Eu acredito que sim. Na proposta de orçamento que acaba de ser apresentada pelo governo dos EUA, apesar de conter um aumento nos gastos com pesquisas médicas, a Fundação Nacional de Ciência e o Departamento de Energia sofreram um corte considerável. E esse é um momento em que temos um saldo positivo no orçamento federal, que vai ser devolvido ao público na forma de redução de impostos.
Infelizmente, como os nossos experimentos se tornam cada vez mais caros -pois precisamos alcançar níveis de energia cada vez mais altos-, a disposição para financiá-los está diminuindo. Certamente uma parte disso se deve ao fim da Guerra Fria. Na verdade, esse tipo de pesquisa científica nunca teve nada a ver com defesa nacional, mas havia uma impressão geral de que a América tinha de estar no mesmo pé que a Rússia na física básica, assim como em outras coisas, como mandar o homem à Lua -que também não tinha nada a ver com defesa nacional. Essa motivação acabou. E sem ela fica mais difícil convencer o Congresso da importância desse tipo de pesquisa. Mas a gente tenta. É maravilhoso que, apesar da redução nos gastos, muitos cientistas jovens e energéticos continuem vindo trabalhar no nosso campo. Não sofremos de falta de talento.
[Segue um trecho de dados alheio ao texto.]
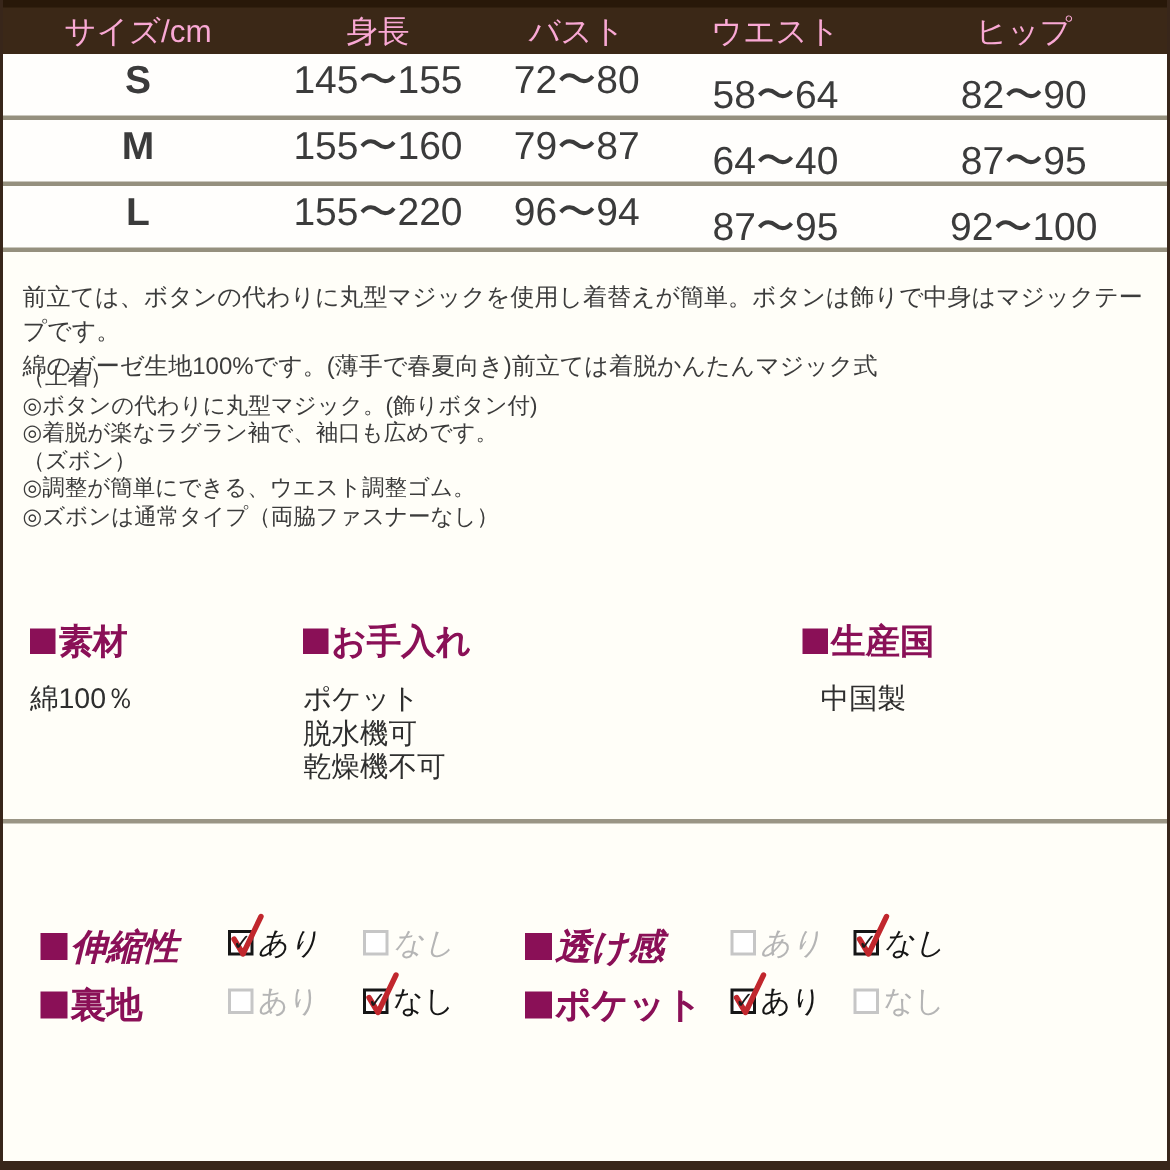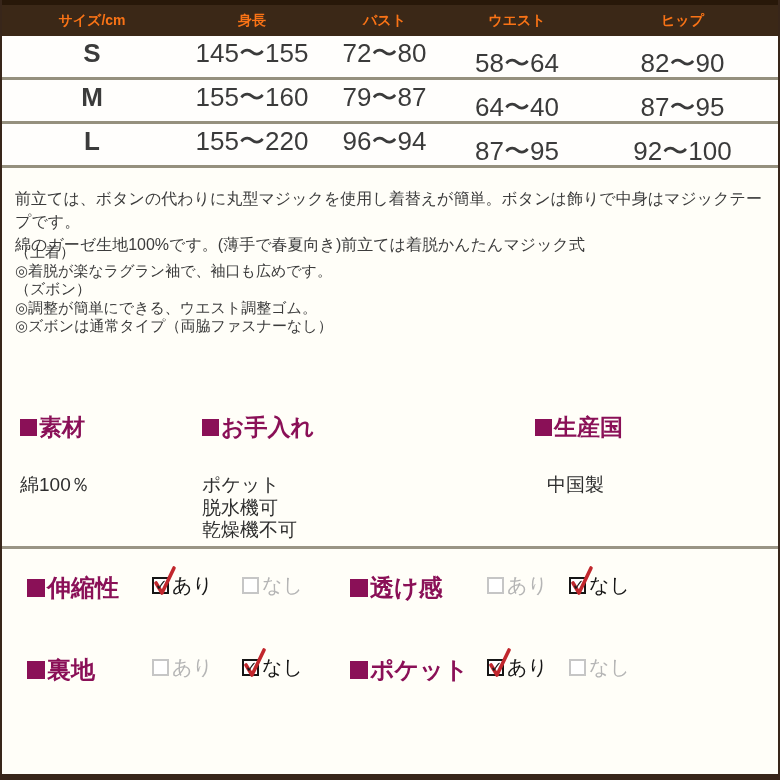--- a/index.html
+++ b/index.html
@@ -20,7 +20,7 @@
   }
   .t-head .cell{
     display:flex; align-items:center; justify-content:center;
-    color:#f97316; font-size:14px; font-weight:bold;
+    color:#f9a8d4; font-size:21px; font-weight:normal;
   }
   .t-row{
     display:flex; height:44px; background:#fffefc;

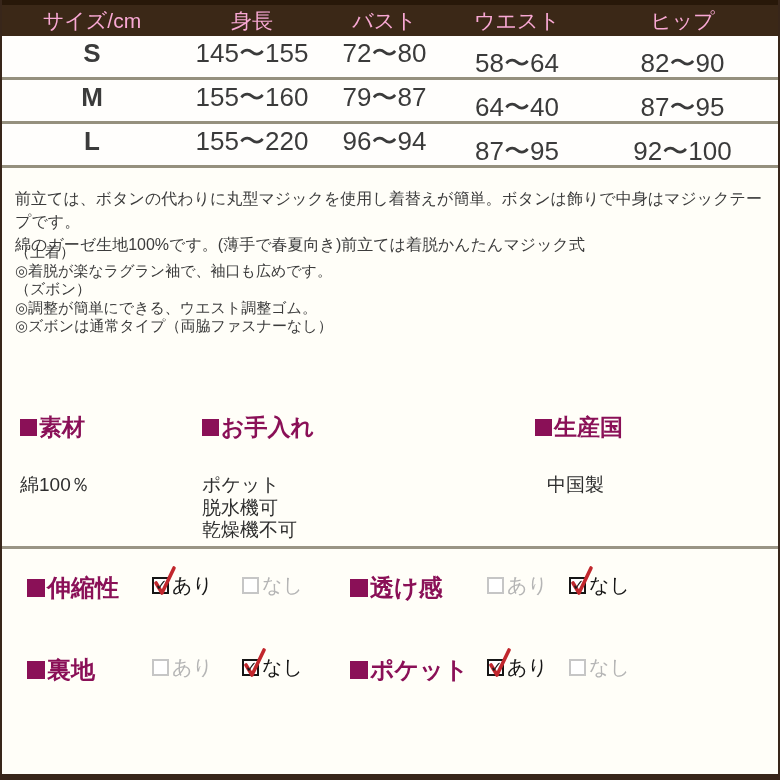--- a/index.html
+++ b/index.html
@@ -125,6 +125,7 @@
 
   <div class="details">
     <div>（上着）</div>
+    <div>◎ボタンの代わりに丸型マジック。(飾りボタン付)</div>
     <div>◎着脱が楽なラグラン袖で、袖口も広めです。</div>
     <div>（ズボン）</div>
     <div>◎調整が簡単にできる、ウエスト調整ゴム。</div>

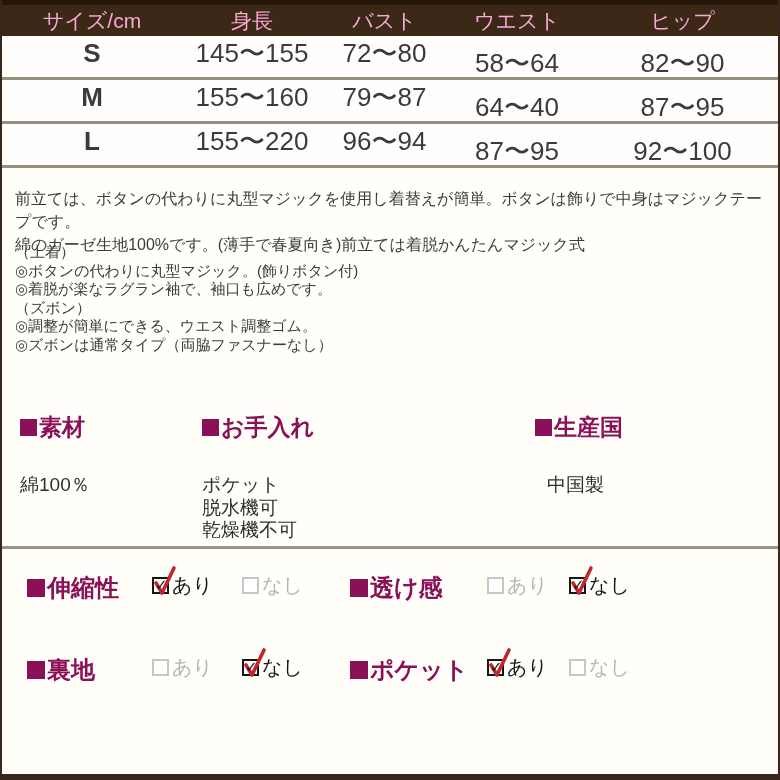--- a/index.html
+++ b/index.html
@@ -48,7 +48,7 @@
                font-size:23px; font-weight:bold; white-space:nowrap; }
   .sq{ display:inline-block; width:17px; height:17px; background:#8a1057;
        margin-right:2px; flex:0 0 auto; }
-  .info-body{ margin-top:31px; font-size:19px; line-height:22.5px; color:#2e2e2e; }
+  .info-body{ margin-top:13px; font-size:19px; line-height:22.5px; color:#2e2e2e; }
   .info-m  { left:18px;  }
   .info-c  { left:200px; }
   .info-o  { left:533px; }

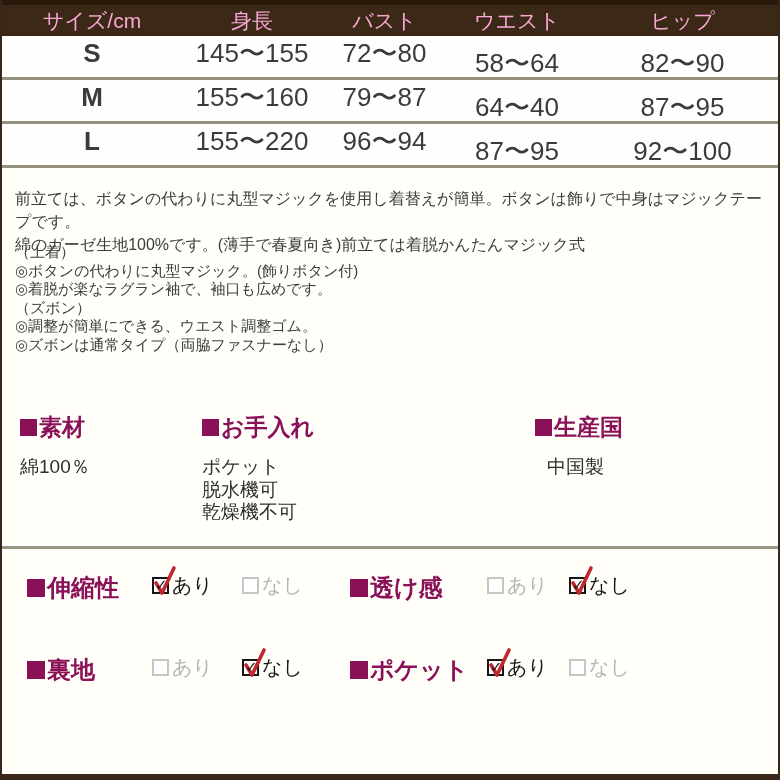--- a/index.html
+++ b/index.html
@@ -58,7 +58,7 @@
   .divider{ position:absolute; top:546px; left:0; width:776px; height:3px;
             background:#9a9585; }
   .feat-row{ position:absolute; left:0; width:776px; height:34px; }
-  .row1{ top:572px; } .row2{ top:654px; }
+  .row1{ top:615px;font-style:italic; } .row2{ top:654px; }
   .feat{ position:absolute; display:flex; align-items:center;
          color:#8a1057; font-size:24px; font-weight:bold; white-space:nowrap; }
   .feat .sq{ width:18px; height:18px; }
Em seus textos, o sr. é incisivo ao opor ciência e religião. Mas a ciência aparenta ter adquirido um papel um pouco religioso, dogmático, no sentido de sua inquestionabilidade. Se alguém afirma que a ciência provou algo, as pessoas acreditam, mesmo sem entender como isso se deu. O sr. concorda?
Acredito que seja uma questão prática. Todo mundo depende imensamente de aceitar a autoridade intelectual, de modos bastante variados. Se eu for ao médico e ele me disser que um remédio reduzirá a minha pressão sanguínea, eu o tomarei. Se eu olhar para uma tabela de dados numéricos, aceito que quem a produziu provavelmente acertou os números. Se eu consultar uma enciclopédia para ver o dia em que o Brasil se tornou independente de Portugal, vou acreditar na data lá escrita. Não é uma questão de fé, mas sim de experiência, a de que existem certas fontes de informação nas quais você pode confiar. E parte dos motivos pelos quais acredita-se nelas é que as pessoas têm alguma compreensão sobre como essa informação é obtida. E acho que um dos motivos pelos quais as pessoas confiam no que aprendem de cientistas é que elas sabem que a ciência é um empreendimento que se autocorrige. De tempos em tempos, cientistas percebem estar errados e eles mesmos tentam corrigir esses erros que fizeram, de uma forma que não vemos entre teólogos, por exemplo. Cientistas corrigem seus erros e, com muita alegria, corrigem erros de outros cientistas. Portanto, não é um negócio dominado por autoridades estabelecidas. Cientistas jovens podem fazer contribuições tremendas que são reconhecidas instantaneamente como sendo muito importantes. Por exemplo, a descoberta da estrutura de dupla hélice do DNA por Crick e Watson. O nome de Crick já era um pouco conhecido, ninguém havia ouvido falar em Watson, mas o trabalho deles foi imediatamente visto como algo tremendamente interessante. Não operamos de acordo com um sistema de hierarquia e autoridade onde apenas o mestre mais sênior é quem pode decidir o que é importante. A ciência é algo incrivelmente aberto e autocorretivo. Acho que esses são bons motivos para confiar nela quando cientistas lhe disserem coisas que você quer saber. É sempre preciso ouvir com cuidado para ver até onde eles têm certeza do que estão dizendo, se o que eles estão dizendo é um consenso bem estabelecido ou apenas a especulação mais recente. Não há alternativa a aceitar informação das autoridades, não dá para duvidar de tudo.